EXERCISE AIM:
Look below for the line holding "total: 2739.14 -> 2839.65" and the line holding "subtotal: 21.90 -> 15.55". Transcribe exactly those lines and all lines between them, nothing more.

Version difference data:
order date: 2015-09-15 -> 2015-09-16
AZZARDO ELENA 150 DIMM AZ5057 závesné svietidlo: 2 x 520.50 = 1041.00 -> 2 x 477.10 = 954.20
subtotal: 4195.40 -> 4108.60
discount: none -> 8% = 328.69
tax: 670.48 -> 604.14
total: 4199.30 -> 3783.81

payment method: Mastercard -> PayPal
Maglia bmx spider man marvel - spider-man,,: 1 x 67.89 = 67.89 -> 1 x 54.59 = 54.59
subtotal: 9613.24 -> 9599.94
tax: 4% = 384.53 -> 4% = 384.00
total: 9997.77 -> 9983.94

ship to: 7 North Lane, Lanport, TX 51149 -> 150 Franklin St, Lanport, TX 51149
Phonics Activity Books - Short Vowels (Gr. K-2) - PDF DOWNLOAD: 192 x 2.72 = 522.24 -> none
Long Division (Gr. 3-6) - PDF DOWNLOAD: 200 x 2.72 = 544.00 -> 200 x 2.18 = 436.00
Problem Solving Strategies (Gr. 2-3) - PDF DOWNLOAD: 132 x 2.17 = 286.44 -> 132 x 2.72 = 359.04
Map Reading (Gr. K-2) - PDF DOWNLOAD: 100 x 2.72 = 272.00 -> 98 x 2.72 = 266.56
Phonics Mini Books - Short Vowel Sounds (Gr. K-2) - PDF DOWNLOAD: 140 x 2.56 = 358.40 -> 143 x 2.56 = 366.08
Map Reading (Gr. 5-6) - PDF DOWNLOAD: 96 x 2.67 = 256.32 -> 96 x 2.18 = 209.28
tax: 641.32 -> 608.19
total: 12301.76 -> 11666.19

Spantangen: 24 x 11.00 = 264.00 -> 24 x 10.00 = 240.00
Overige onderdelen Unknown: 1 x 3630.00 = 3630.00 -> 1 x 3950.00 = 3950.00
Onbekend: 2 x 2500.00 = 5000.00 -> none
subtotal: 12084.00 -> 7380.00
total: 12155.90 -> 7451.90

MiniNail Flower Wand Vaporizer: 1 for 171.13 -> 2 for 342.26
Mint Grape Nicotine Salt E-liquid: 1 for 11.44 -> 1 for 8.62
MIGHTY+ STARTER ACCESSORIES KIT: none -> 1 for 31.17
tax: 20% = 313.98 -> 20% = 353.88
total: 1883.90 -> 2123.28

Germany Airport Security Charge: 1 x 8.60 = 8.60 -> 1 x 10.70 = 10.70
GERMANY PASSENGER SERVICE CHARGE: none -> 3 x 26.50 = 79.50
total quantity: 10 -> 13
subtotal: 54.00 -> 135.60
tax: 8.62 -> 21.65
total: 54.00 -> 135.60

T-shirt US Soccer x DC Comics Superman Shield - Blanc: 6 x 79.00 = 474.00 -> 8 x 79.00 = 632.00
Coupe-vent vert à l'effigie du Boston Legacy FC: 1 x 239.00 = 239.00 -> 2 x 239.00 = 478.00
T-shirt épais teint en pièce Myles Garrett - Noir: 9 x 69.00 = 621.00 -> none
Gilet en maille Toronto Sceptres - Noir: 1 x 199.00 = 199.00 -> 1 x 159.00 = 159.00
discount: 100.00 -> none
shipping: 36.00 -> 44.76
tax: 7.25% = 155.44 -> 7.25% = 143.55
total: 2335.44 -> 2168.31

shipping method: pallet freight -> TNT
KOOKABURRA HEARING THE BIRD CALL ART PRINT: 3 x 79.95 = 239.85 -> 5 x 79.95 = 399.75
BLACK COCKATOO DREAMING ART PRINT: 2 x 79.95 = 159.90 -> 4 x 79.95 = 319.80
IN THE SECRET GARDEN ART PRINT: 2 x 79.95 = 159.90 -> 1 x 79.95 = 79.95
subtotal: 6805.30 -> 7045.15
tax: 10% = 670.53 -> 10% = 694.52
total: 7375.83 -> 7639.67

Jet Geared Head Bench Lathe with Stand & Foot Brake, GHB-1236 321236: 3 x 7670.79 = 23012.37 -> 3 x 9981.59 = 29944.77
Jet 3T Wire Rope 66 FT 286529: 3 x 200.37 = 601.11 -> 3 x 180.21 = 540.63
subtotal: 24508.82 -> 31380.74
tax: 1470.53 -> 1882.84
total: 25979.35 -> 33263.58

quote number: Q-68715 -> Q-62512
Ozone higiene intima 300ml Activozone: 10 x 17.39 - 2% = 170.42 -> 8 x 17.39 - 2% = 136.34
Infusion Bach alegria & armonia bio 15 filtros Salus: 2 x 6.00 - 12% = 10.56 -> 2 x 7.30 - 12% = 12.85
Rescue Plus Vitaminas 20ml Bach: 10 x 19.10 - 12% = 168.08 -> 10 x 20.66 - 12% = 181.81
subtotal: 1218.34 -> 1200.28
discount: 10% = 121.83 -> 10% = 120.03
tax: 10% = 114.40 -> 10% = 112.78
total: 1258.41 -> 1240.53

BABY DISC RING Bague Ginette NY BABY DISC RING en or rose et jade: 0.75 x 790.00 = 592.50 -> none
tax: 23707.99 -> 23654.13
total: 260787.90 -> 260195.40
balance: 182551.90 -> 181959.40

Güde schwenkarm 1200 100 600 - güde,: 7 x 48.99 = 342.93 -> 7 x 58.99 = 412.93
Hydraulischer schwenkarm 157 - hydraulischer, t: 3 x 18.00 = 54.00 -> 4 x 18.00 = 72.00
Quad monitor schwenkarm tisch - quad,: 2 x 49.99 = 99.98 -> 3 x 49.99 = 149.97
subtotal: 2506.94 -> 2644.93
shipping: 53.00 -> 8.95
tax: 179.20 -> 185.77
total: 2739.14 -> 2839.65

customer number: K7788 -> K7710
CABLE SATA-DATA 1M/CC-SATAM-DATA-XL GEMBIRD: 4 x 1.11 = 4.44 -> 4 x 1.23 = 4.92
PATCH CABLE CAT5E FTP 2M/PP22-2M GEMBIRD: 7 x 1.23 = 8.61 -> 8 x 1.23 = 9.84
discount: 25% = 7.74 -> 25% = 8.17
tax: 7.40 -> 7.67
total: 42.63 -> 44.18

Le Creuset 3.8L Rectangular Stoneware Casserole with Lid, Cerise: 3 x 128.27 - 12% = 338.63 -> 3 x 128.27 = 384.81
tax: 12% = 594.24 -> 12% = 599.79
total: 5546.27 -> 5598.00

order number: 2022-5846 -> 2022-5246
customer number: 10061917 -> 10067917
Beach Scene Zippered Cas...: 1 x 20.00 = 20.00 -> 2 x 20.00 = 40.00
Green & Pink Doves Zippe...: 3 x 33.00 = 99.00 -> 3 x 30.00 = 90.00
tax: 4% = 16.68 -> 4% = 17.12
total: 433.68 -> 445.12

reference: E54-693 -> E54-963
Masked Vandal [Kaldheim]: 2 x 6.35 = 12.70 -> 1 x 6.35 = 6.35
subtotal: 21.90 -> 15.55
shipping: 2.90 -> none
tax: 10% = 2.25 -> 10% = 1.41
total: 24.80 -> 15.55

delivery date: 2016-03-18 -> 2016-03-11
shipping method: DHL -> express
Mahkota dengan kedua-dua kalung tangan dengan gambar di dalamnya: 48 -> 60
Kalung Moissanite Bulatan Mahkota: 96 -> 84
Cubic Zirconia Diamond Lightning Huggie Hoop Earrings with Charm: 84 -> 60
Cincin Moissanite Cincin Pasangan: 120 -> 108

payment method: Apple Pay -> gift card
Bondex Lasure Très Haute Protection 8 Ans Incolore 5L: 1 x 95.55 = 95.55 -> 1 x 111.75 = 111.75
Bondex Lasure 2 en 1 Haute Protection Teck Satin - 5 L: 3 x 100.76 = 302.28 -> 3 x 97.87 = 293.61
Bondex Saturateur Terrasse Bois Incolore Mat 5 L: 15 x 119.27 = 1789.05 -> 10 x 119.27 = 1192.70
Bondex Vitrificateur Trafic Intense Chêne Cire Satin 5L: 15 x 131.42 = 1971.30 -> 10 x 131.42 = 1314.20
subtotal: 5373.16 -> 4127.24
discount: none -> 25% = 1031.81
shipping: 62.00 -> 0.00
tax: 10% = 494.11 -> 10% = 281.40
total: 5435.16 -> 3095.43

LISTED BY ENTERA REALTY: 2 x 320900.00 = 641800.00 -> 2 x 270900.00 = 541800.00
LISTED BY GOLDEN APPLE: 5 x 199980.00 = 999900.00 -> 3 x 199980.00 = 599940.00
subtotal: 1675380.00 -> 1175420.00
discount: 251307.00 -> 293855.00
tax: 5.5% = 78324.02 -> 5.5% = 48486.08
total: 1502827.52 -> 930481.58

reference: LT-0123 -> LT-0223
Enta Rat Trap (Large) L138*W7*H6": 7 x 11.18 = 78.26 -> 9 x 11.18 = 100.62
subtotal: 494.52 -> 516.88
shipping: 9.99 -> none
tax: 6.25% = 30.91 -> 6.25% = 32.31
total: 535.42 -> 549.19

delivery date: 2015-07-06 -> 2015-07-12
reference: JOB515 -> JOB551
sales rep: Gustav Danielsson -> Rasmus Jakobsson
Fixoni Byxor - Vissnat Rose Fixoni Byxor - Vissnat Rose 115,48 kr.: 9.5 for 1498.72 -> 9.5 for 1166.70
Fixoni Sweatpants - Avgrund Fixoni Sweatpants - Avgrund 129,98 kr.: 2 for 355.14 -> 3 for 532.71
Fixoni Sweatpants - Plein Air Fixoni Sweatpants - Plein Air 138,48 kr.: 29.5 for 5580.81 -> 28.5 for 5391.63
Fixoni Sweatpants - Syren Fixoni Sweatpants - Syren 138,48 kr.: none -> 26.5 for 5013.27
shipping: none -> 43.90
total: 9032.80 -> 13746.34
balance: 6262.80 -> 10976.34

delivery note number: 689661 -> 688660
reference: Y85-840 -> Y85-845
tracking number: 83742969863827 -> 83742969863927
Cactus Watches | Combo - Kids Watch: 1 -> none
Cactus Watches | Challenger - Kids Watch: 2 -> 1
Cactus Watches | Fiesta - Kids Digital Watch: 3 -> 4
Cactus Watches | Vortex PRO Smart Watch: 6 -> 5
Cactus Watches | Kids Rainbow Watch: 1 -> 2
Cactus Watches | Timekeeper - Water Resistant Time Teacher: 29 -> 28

EXERCISE OUTPUT:
total: 2739.14 -> 2839.65

customer number: K7788 -> K7710
CABLE SATA-DATA 1M/CC-SATAM-DATA-XL GEMBIRD: 4 x 1.11 = 4.44 -> 4 x 1.23 = 4.92
PATCH CABLE CAT5E FTP 2M/PP22-2M GEMBIRD: 7 x 1.23 = 8.61 -> 8 x 1.23 = 9.84
discount: 25% = 7.74 -> 25% = 8.17
tax: 7.40 -> 7.67
total: 42.63 -> 44.18

Le Creuset 3.8L Rectangular Stoneware Casserole with Lid, Cerise: 3 x 128.27 - 12% = 338.63 -> 3 x 128.27 = 384.81
tax: 12% = 594.24 -> 12% = 599.79
total: 5546.27 -> 5598.00

order number: 2022-5846 -> 2022-5246
customer number: 10061917 -> 10067917
Beach Scene Zippered Cas...: 1 x 20.00 = 20.00 -> 2 x 20.00 = 40.00
Green & Pink Doves Zippe...: 3 x 33.00 = 99.00 -> 3 x 30.00 = 90.00
tax: 4% = 16.68 -> 4% = 17.12
total: 433.68 -> 445.12

reference: E54-693 -> E54-963
Masked Vandal [Kaldheim]: 2 x 6.35 = 12.70 -> 1 x 6.35 = 6.35
subtotal: 21.90 -> 15.55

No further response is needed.